So, what are GPs doing? When asked if they utilize an ESG risk-factor framework when making the decision to invest in a company, 51% said yes, while another 16% said only some of their
investment teams do so. VCs were more likely to say no (34% versus 28% for non-VCs), an
expected result considering that early-stage VCs, in particular, may not have as much to evaluate given the fledgling nature of their investment targets. European GPs were most likely to say yes—57% of GPs from that region include ESG factors in their due diligence of potential portfolio companies. Another 18% of European GPs said that only some of their investment teams do so.

To put a finer point on the usage of ESG in the investment process, we asked how many GPs had declined to make an investment due to findings from the ESG diligence. We were also curious if GPs had just used ESG as more of a screening tool or if deeper diligence had uncovered an E, S, or G concern that led them to abandon the prospective investment. 66% of GP respondents said that they had declined to make an investment in pre-diligence screening, while 28% said they had done so after diligence had progressed. As GPs could select one or both “yes” options, we can do the math for our readers: 72% of GPs selected one or both options, with only 28% saying they’d never declined an investment based on ESG concerns. One of the key tenets of investing is that one way to improve investment returns is to avoid big losses. 72% of our GP respondents seem to recognize this
doctrine, having utilized an ESG framework to dodge potentially risky investments that could detract from overall fund performance.

What about after a company has entered a GP’s portfolio? There, the utilization of ESG principles has seen less adoption. Only 48% of GPs use an ESG risk-factor framework when managing and monitoring portfolio companies, with another 18% saying only some of their investment teams take this more proactive approach to addressing issues around governance and employee treatment rather than simply excluding bad actors. Non-VCs were most likely to do so, with only 25% saying that they do not at all. European GPs are more likely than North Americans to use ESG post-investment, with 70% doing so in at least some of their portfolios.

Perhaps surprisingly, this year, more of our GP respondents put requirements on their portfolio
companies when it came to measuring and reporting on financially material ESG factors than said that they, the GPs, were using ESG to manage and monitor portfolio companies. Others may not see this as backward, as sometimes the first step is to measure, after which can come the monitoring and managing of risks. Overall, only 20% of GPs said they do not require portfolio companies to measure and report, with 44% saying that they do, and another 34% indicating that just some of their investment teams do so. In another odd inversion, 25% of European GPs said they do not require this of their portfolio companies, while 16% of North American GPs do not. With so many places where sustainability-oriented thinking can enter the investment process, there are plenty of areas of a GP’s practices for allocators and their advisors to ask about in their diligence process, as an affirmative answer to one practice may not indicate that another has also been adopted.

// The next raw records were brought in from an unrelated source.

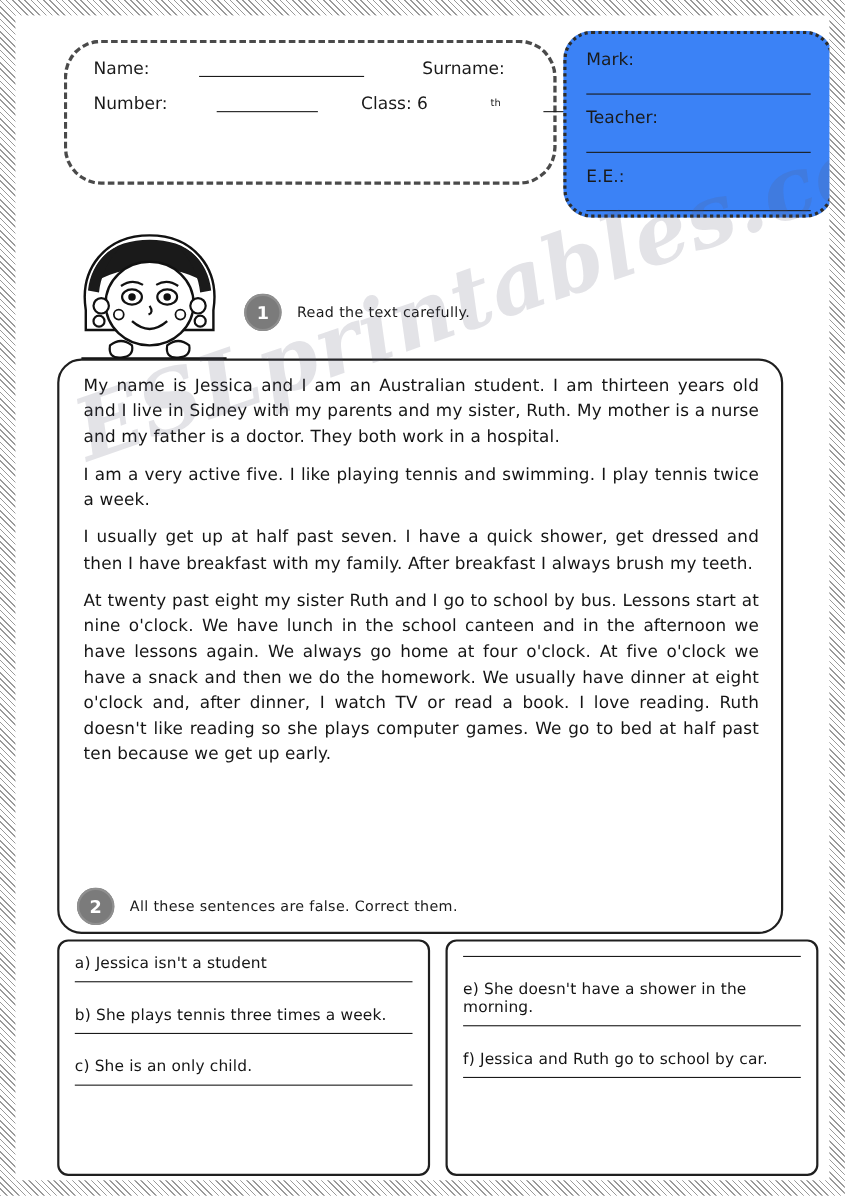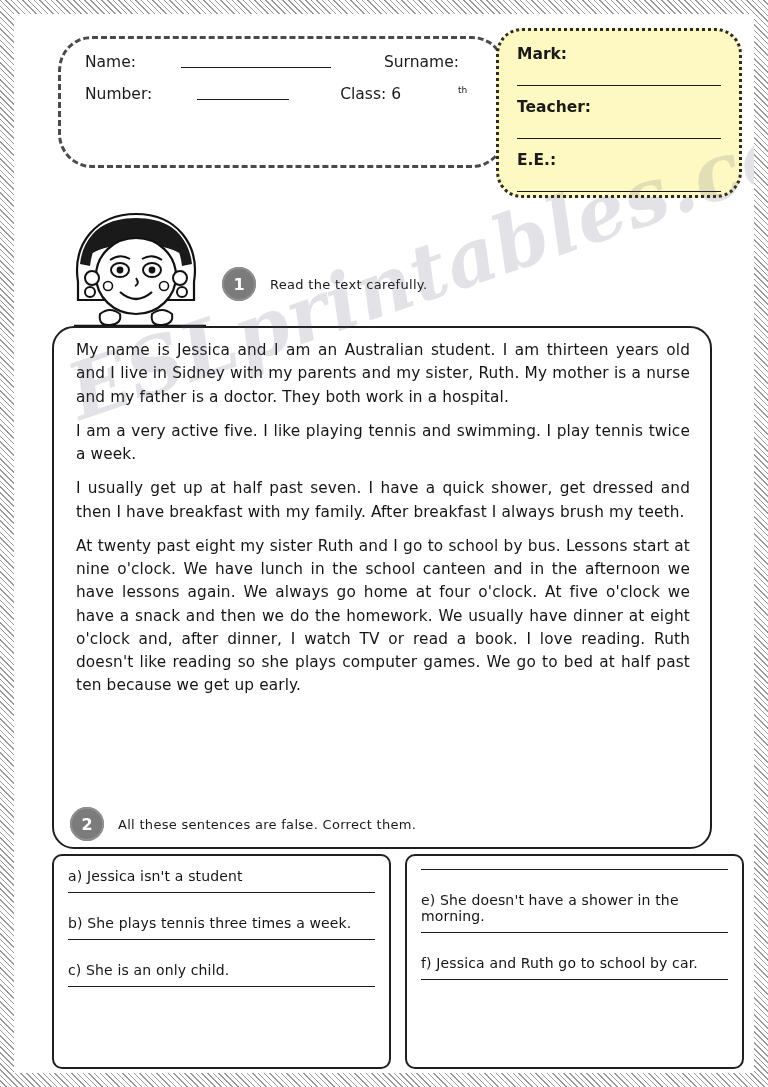--- a/index.html
+++ b/index.html
@@ -50,38 +50,37 @@
     width: 448px;
     height: 132px;
     border: 3px dashed #4a4a4a;
     border-radius: 34px;
     box-sizing: border-box;
     padding: 14px 20px 0 24px;
     background: #fff;
   }
   .mark-box {
     position: absolute;
-    left: 470px;
+    left: 486px;
     top: 4px;
     width: 246px;
     height: 170px;
     border: 3px dotted #2b2b2b;
     border-radius: 26px;
     box-sizing: border-box;
     padding: 14px 18px 0 18px;
-    background: #fef9c3;
-    font-weight: bold;
+    background: #3b82f6;
   }
 
   .fld {
     font-family: "DejaVu Sans", sans-serif;
     font-size: 15.5px;
     color: #1a1a1a;
     display: flex;
-    align-items: flex-start;
+    align-items: center;
     margin-bottom: 14px;
     white-space: nowrap;
     gap: 39px;
   }
   .fld .lbl { margin-right: 6px; }
   .rule {
     border-bottom: 1.4px solid #1a1a1a;
     height: 14px;
     flex: 0 0 auto;
   }
@@ -226,21 +225,21 @@
       <div class="id-box">
         <div class="fld">
           <span class="lbl">Name:</span>
           <span class="rule" style="width:150px"></span>
           <span class="lbl" style="margin-left:14px">Surname:</span>
           <span class="rule grow"></span>
         </div>
         <div class="fld">
           <span class="lbl">Number:</span>
           <span class="rule" style="width:92px"></span>
-          <span class="lbl" style="margin-left:12px">Class: 6</span>
+          <span class="lbl" style="">Class: 6</span>
             <span class="sup">th</span>
           <span class="rule" style="width:52px"></span>
         </div>
       </div>
 
       <div class="mark-box">
         <div class="fld">Mark:</div>
         <div class="mrule"></div>
         <div class="fld">Teacher:</div>
         <div class="mrule"></div>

The fact that there is so much nuance to the application of ESG is typically lacking in the popular press, which tends to portray ESG as one monolithic thing. Our respondents clearly show this is not the case.

In 2022, we added a question to attempt to tease out how our respondents place themselves among the different philosophies of ESG, framing the question in alignment to a piece we published in early 2022, ESG, Impact, and Greenwashing in PE and VC. We asked respondents to share how they prioritize investment opportunities already performing well across ESG issue areas (for example, creating a “clean” portfolio) versus opportunities that are performing more poorly, but where making ESG-related improvements will be a priority of the investment strategy. In our report, we made it clear that both approaches can be perfectly valid applications of an ESG framework, despite some industry participants hurling greenwashing accusations at proponents at the opposite end of the continuum.

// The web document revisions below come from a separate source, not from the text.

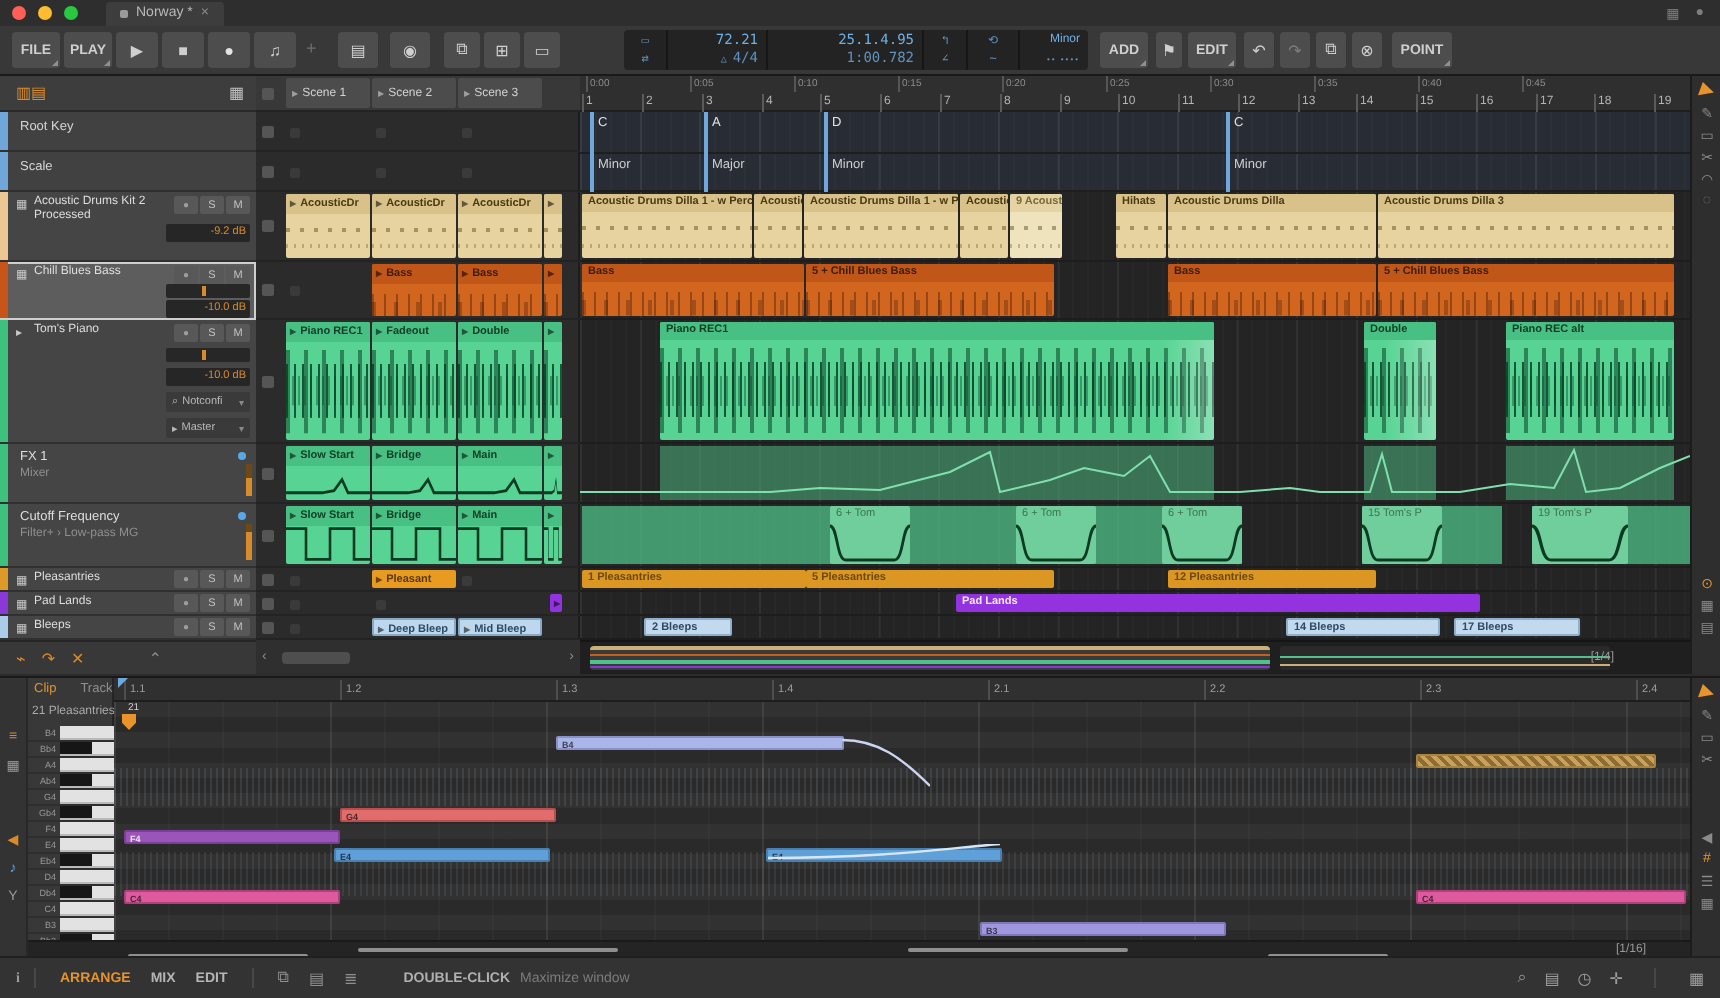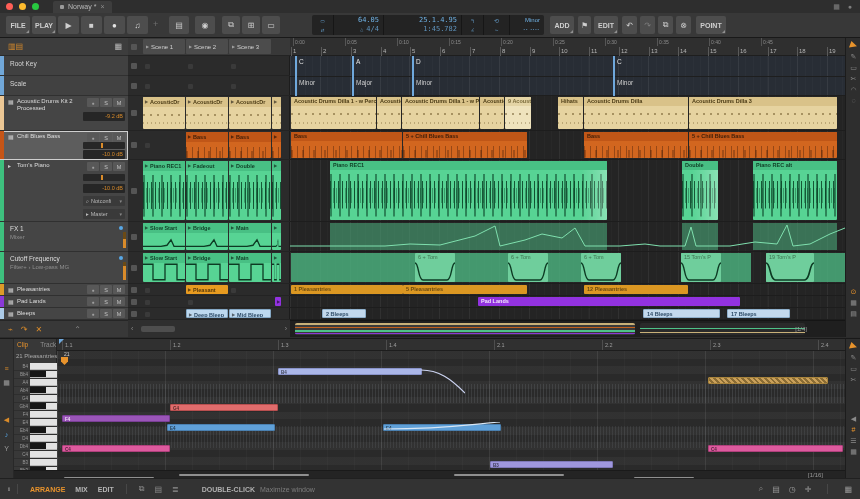--- a/index.html
+++ b/index.html
@@ -262,26 +262,26 @@
     <div class="tbtn ic" style="left:262px;width:18px">
         <span>▭</span>
       </div>
 
     <div class="transport">
       <div class="tcell icons" style="width:22px">
         <span>▭</span>
         <span>⇄</span>
       </div>
       <div class="tcell" style="width:50px">
-        <span>64.05</span>
+        <span>72.21</span>
         <span class="sub"><i style="font-style:normal;font-size:5px">△ </i><span>4/4</span></span>
       </div>
       <div class="tcell" style="width:78px">
         <span>25.1.4.95</span>
-        <span class="sub">1:45.782</span>
+        <span class="sub">1:00.782</span>
       </div>
       <div class="tcell icons" style="width:22px">
         <span>↰</span>
         <span>∠</span>
       </div>
       <div class="tcell icons" style="width:26px">
         <span>⟲</span>
         <span>~</span>
       </div>
       <div class="tcell keycell" style="width:34px;border-right:none">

Looking at the mean values of each of the respondent types, none went above 5, so there was a slight skew to “clean” portfolios, but none of the means went below 4, either, so the tilt  was not strong. Non-VC GPs were weighted the most to clean portfolios, with a mean of 4.00, while the Both respondent type was closest to unskewed, at 4.92. North America tilted more to “needs improvement” portfolios, while Europeans were more likely to seek out clean investments. GPs tended to skew clean, while LPs were more open to a “needs improvement” application of ESG.

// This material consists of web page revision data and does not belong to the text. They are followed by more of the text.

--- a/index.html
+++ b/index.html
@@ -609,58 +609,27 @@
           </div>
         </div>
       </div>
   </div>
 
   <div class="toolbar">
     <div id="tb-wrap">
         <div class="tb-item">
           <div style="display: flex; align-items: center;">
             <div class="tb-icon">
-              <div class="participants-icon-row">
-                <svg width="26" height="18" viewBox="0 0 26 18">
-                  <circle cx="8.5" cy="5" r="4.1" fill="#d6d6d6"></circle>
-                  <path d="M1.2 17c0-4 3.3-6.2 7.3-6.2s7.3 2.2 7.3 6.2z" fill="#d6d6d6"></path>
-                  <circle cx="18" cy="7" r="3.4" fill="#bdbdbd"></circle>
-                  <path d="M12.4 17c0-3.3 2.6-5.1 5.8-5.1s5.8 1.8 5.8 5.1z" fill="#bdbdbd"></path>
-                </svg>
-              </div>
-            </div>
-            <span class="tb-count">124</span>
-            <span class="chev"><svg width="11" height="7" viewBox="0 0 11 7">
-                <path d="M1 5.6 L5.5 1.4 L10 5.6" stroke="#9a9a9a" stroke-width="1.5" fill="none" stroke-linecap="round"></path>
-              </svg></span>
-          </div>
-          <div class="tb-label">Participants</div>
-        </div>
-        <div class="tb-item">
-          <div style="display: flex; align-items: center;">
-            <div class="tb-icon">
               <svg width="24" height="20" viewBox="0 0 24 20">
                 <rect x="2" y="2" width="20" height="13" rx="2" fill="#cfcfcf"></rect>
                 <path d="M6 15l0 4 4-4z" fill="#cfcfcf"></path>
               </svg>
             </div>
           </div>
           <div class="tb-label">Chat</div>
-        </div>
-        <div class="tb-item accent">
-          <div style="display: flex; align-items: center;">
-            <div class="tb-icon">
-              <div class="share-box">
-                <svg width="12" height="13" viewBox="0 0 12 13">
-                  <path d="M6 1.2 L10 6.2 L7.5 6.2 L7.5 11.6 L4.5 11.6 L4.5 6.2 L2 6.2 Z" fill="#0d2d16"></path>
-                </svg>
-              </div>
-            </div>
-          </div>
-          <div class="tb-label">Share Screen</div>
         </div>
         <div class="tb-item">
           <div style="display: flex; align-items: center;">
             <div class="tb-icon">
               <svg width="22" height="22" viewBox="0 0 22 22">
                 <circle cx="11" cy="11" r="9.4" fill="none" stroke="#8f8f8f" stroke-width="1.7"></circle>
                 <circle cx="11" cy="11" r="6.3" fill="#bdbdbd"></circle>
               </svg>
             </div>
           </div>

Interestingly, a decent number of respondents were found all along the spectrum, indicating that many different approaches are coexisting. In fact, very few think that only clean portfolios matter or that portfolios seeking to make improvements through ESG are the only proper application of ESG principles. The fact that there is so much nuance to the application of ESG is typically lacking in the popular press, which tends to portray ESG as one monolithic thing. Our respondents clearly show this is not the case.

Contrasting views: Impact

Impact investing, which we explicitly defined at the beginning of the survey as investing with the dual goals of achieving financial returns and positive social or environmental results, seems to be remarkably popular across both allocators and fund managers. Of respondents managing investment products, 63% said they offered Impact strategies to external parties, with another 13% indicating that they are developing an Impact strategy. Among allocators, 56% have recommended or made allocations to Impact investment strategies, with another 13% developing an approach to doing so. Many may believe that Impact investing is a niche approach, but the numbers in this survey indicate that many are hoping to both make money and do some good with their investment assets.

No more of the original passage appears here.